囲み取材のあと、本誌の独占取材にも応じてくれた。

――役者業についてはどうお考えでしょうか。復活を待っている方は今もたくさんいらっしゃいます。

「本当に? ありがたいお話なんですけど、僕は表現に対しては高尚にならなきゃいけないなと思っているんです。演技でも音楽でもバイクでも、ずっと同じタイムでいい、って人は居ないですよね。コンマ1秒でも早く走りたい。演技もそう。前回よりも少しでも感動してもらえるようなものにしないといけない。

僕は同じことを繰り返すつもりはなくて、やっぱり難しいほうに魅力を感じてしまう。30年ぐらい役者をやらせていただいていたので、何をやれといわれてもやれる自信はありますが、こなすほど無駄なものはないと思う。

これまでの表現活動は武器なので捨てるつもりはないですが、今は、自分自身が新しいステージに行かないといけないなって思っています。だけど、見たいと思ってくれる人がいるなら、もちろんなにかお返しはしたいので、待っていてください」

――さきほど、「よく取材してもらっていたとき、僕はまだ23、4歳。
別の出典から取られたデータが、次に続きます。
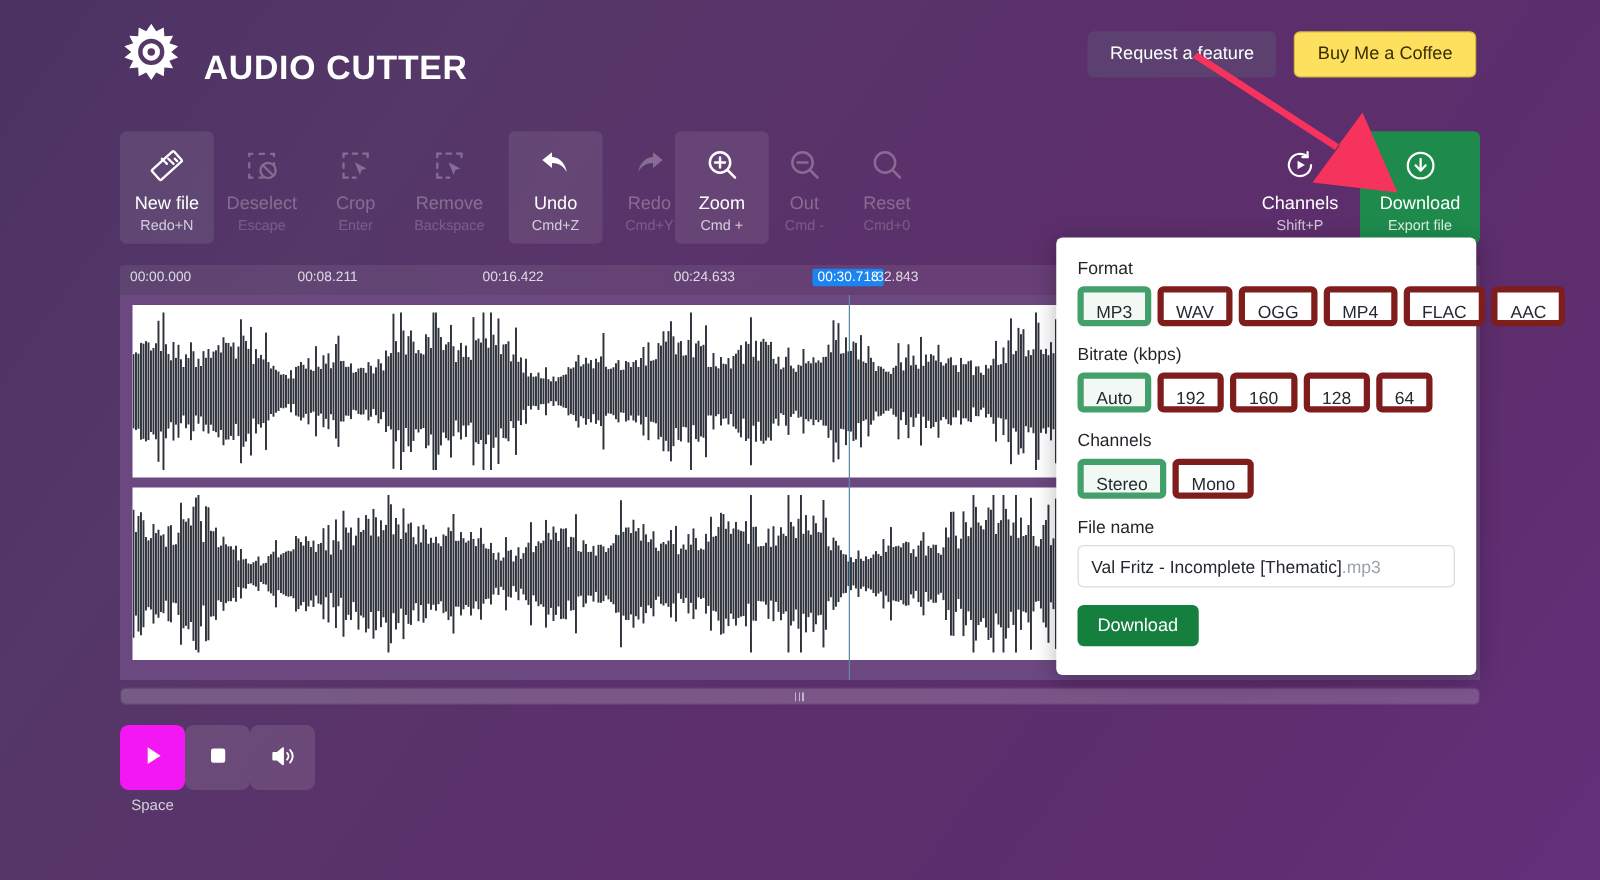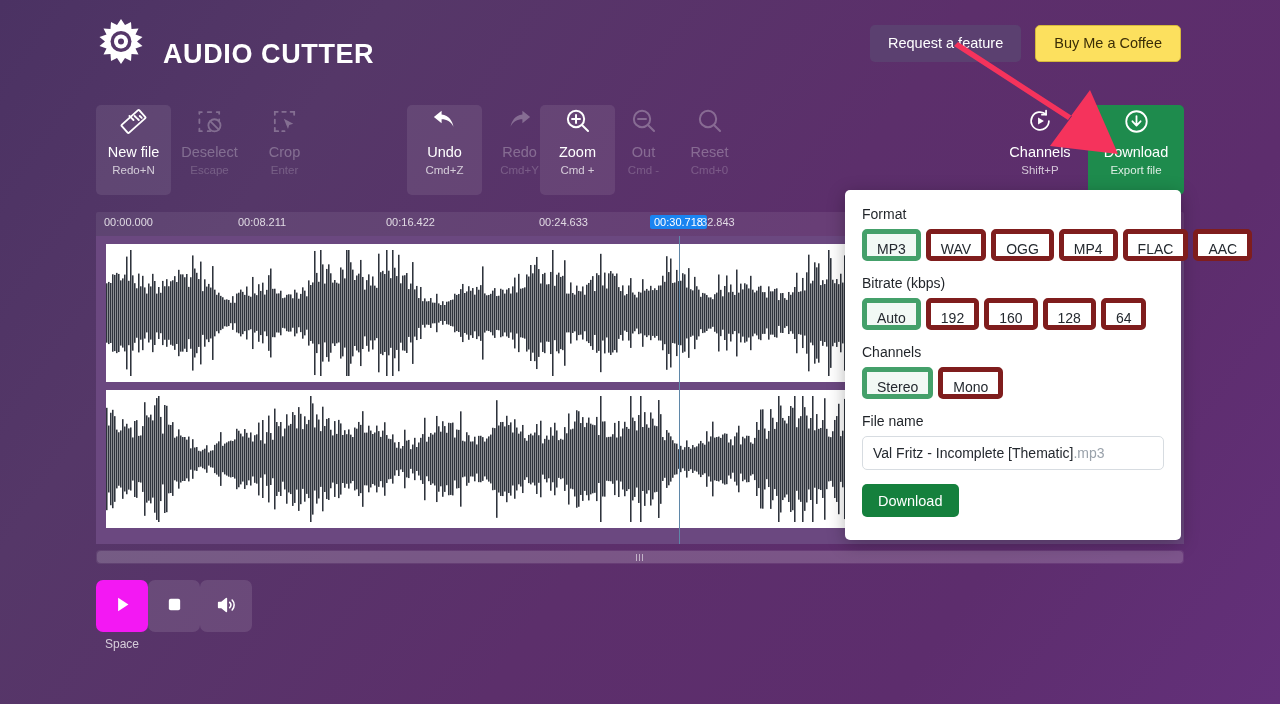--- a/index.html
+++ b/index.html
@@ -56,7 +56,7 @@
     position: absolute; top: 0; width: 75px; height: 90px;
     border-radius: 5px; background: transparent;
     display: flex; flex-direction: column; align-items: center;
-    padding-top: 0; cursor: pointer; user-select: none;
+    padding-top: 11px; cursor: pointer; user-select: none;
   }
   .tool.active { background: rgba(255,255,255,0.085); }
   .tool .ticon { height: 32px; display: flex; align-items: center; justify-content: center; }

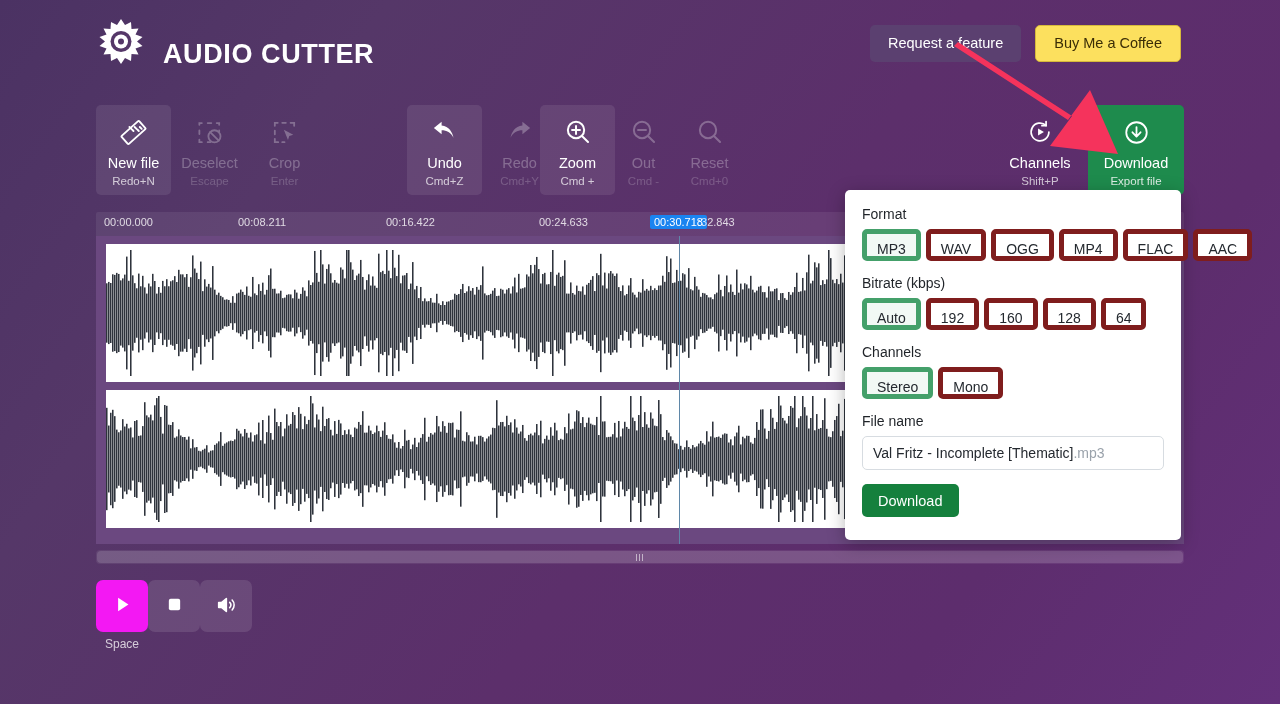--- a/index.html
+++ b/index.html
@@ -250,6 +250,16 @@
     <span class="tkey">Enter</span>
   </div>
 
+  <div class="tool disabled" style="left:226px">
+    <span class="ticon">
+      <svg width="27" height="27" viewBox="0 0 24 24" fill="none" stroke="#fff" stroke-width="1.6" stroke-linecap="round">
+        <path d="M3.4 6V3.4h2.6 M10 3.4h3.2 M17.4 3.4h3.2v2.6 M3.4 10.4v3.2 M3.4 17.6v3h3 M10 20.6h2"></path>
+        <path d="M11.4 9.6 l8.4 4.4 -3.6 1.1 -1.1 3.6 Z" fill="#fff" stroke="none"></path>
+      </svg>
+    </span>
+    <span class="tlabel">Remove</span>
+    <span class="tkey">Backspace</span>
+  </div>
 
   <div class="tool disabled" style="left:386px">
     <span class="ticon">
今はその歳ぐらいの子供がいてもおかしくない年齢」と話していましたが……。

「でも、結婚していたらレースをやるのは難しい。だから安易に『レースやろうよ』って言えないけれど、かっこいいと思うものが同じ人と一緒に頑張れるのはうれしいんですよね。ここで速く走るために汗ばんで、髪も長くてひげ面で、っていう人たちがかっこよく思えるんです」

――皆さん、パッと見怖そうですが、優しい方が多いですね。

「そうなんですよ。見た目で判断するのはいけないです。こんな男たちを知れることもレースの一つの醍醐味だと思いますよ。休みだからサクっと『レース見に行こうか』なんてかっこいい女子が増えてくれたらうれしいですね。女性のレーサーも増えてきているので」

取材の最後、ウエアの胸元から折り紙を取り出し、「友達の子供からもらったお守りなんです。楽しもうと思っても、サーキットに向かっている途中は、どうしてもとてつもない緊張感に襲われるんです。でも。子供とハグすると気持ちが落ち着くんですよね」と優しい笑顔で金色の可愛いハートの折り紙を見せてくれた。

以前より長瀬が大きく見えたのは、レース仲間や関係者たちはもちろん、その家族たちからの大きな愛に支えられて、命をかけた戦いに挑んでいるからなのだろう。サーキットに行けば、進化した表現者・長瀬智也に会える。次のレースは11月10日。必見です!